### EXERCISE
Repeat exactly the lines of the entries below from the one with "Tork Motorsports Oil" through the one with "MONTE CORTINA GLIDER", both ends included, and nothing else.

### RECORDS TO PROCESS
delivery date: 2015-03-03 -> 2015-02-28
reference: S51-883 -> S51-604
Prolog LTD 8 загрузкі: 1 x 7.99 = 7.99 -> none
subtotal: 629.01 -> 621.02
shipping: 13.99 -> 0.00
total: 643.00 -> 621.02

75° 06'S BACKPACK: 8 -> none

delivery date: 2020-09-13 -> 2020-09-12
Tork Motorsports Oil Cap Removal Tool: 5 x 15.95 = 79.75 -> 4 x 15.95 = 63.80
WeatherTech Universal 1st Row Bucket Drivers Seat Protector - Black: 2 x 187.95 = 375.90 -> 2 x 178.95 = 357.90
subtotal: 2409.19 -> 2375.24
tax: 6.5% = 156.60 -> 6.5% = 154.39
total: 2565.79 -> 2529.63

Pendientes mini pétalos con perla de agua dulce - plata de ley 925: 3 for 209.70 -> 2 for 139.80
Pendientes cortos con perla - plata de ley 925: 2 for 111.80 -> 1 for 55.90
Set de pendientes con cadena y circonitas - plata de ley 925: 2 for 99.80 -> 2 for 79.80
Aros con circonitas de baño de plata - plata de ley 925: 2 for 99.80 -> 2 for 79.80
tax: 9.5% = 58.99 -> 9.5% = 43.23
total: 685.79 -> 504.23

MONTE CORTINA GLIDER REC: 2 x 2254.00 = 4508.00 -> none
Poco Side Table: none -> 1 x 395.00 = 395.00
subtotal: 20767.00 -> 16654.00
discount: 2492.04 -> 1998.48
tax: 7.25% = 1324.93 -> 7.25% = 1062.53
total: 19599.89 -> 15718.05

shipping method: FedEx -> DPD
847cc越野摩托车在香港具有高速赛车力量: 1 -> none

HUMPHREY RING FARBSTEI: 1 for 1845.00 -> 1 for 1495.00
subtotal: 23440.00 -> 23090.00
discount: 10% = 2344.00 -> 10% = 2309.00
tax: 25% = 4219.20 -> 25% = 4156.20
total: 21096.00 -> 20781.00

### ANSWER SECTION
Tork Motorsports Oil Cap Removal Tool: 5 x 15.95 = 79.75 -> 4 x 15.95 = 63.80
WeatherTech Universal 1st Row Bucket Drivers Seat Protector - Black: 2 x 187.95 = 375.90 -> 2 x 178.95 = 357.90
subtotal: 2409.19 -> 2375.24
tax: 6.5% = 156.60 -> 6.5% = 154.39
total: 2565.79 -> 2529.63

Pendientes mini pétalos con perla de agua dulce - plata de ley 925: 3 for 209.70 -> 2 for 139.80
Pendientes cortos con perla - plata de ley 925: 2 for 111.80 -> 1 for 55.90
Set de pendientes con cadena y circonitas - plata de ley 925: 2 for 99.80 -> 2 for 79.80
Aros con circonitas de baño de plata - plata de ley 925: 2 for 99.80 -> 2 for 79.80
tax: 9.5% = 58.99 -> 9.5% = 43.23
total: 685.79 -> 504.23

MONTE CORTINA GLIDER REC: 2 x 2254.00 = 4508.00 -> none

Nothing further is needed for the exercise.